Quinns: There are just three days left on this Kickstarter, and I’m relieved we caught it in time. Our editorial staff are often guilty of rolling our eyes at board game hobby accessories like recessed tables or even the industry’s beloved Quiver carrying case (which is a lovely solution for CCG/LCG addicts). Why not just put the money towards a good, multipurpose table or a nice bag?

With this backpack, that wasn’t the case. We were sold immediately. Our team routinely has to carry enormous games to each other’s houses, and a pack like this would be immensely useful.

Paul: Part of me wonders how much this is a “strong board games backpack” versus “just a strong backpack generally” that all sorts of people might find useful for carry large, bulk items. Sure, if you buy it for board games, that’s great, but I don’t think it’s a one-trick pony either. It’s waterproof and padded and reinforced and may be tougher than me and SOMETIMES I DO BOXING QUINNS. Would this bag beat me in a fight?

Quinns: Yes.

Finally, here’s a nice thing I found on Reddit’s board game discussion board. A list collecting the 5 most popular games of each year since 1968, according to Board Game Geek’s dedicated but unrepresentative user base.

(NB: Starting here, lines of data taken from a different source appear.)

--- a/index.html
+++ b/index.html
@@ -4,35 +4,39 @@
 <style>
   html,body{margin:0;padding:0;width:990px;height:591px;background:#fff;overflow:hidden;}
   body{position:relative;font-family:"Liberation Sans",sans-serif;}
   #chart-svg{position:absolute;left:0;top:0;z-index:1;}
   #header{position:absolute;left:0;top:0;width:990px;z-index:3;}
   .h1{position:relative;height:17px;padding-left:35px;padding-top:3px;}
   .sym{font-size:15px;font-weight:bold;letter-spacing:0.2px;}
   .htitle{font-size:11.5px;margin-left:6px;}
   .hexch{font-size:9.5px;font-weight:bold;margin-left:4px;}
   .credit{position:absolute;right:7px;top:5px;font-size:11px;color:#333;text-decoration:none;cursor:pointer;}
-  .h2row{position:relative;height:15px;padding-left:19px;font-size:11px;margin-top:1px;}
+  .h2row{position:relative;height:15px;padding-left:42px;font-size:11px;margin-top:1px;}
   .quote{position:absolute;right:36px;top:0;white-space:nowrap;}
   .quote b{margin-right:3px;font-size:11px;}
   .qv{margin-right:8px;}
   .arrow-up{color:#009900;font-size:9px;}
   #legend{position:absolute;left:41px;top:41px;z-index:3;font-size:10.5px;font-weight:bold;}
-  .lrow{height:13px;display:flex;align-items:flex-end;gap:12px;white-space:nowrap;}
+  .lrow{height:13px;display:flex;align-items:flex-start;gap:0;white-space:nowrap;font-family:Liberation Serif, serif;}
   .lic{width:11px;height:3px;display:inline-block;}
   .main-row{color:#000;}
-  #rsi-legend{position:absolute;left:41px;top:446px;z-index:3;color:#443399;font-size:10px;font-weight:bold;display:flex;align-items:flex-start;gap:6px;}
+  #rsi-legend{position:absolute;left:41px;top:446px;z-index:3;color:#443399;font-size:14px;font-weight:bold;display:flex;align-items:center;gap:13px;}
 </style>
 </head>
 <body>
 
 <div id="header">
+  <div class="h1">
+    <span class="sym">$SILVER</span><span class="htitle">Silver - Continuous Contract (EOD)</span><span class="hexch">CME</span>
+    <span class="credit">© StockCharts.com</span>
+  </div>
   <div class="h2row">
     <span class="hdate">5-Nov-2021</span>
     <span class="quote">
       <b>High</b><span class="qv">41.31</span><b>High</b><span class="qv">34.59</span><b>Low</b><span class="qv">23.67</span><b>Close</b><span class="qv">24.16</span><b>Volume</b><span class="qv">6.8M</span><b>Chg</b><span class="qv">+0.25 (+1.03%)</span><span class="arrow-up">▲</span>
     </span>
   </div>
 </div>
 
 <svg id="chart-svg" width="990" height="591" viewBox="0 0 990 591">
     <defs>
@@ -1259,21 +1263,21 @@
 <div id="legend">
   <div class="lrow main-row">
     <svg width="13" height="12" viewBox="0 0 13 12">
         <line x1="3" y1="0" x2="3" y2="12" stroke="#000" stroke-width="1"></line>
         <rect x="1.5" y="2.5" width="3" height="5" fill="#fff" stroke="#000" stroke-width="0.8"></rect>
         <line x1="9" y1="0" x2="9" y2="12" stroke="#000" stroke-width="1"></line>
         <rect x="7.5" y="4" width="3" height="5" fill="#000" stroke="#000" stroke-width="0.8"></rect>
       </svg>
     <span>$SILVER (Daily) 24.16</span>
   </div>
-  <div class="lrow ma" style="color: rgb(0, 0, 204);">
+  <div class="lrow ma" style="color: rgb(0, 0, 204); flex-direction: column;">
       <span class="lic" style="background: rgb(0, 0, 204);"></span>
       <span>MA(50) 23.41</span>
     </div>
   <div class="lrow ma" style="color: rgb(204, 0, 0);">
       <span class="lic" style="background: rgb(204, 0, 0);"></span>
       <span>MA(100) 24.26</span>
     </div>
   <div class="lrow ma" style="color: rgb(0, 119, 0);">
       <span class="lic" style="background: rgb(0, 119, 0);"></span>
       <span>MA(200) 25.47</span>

Paul: I love that, in 1972, with Watergate raging and political unrest all over the world, one of the best games seems to have been BOGGLE. I suppose you need something agreeable and inoffensive like that to carry you away from harsh political realities. Also, this is a reminder of how wargames have been so popular for so long and, even if they’re increasingly a niche in this ever-broadening hobby, we can’t deny that their influence echoes down over the years. I don’t think I’m going to ever play Panzergruppe Guderian, but I’m sure it’s left footprints firm enough that other designers have stepped in them since.

Though THAT SAID, I’m rummaging through all these titles and seeing all sorts of things that might be ripe for reinvention. B-17: Queen of the Skies! I would absolutely play a game about managing a fleet of bombers and their crews, especially if it was polished a bit for our new millennium. Hasbro own Avalon Hill now, so perhaps this is something they might consider revisiting?

Quinns: Mm. Reading Playing at the World taught me that basically all games trace some of their DNA back to Dungeons & Dragons, but Dungeons & Dragons was born out of wargaming. This hobby is war all the way down.

Paul: All the way back to the inventor of war, Kenneth War, who first had the idea of fighting someone in 1922, while sat on his couch in Woolwich and listening to the wireless.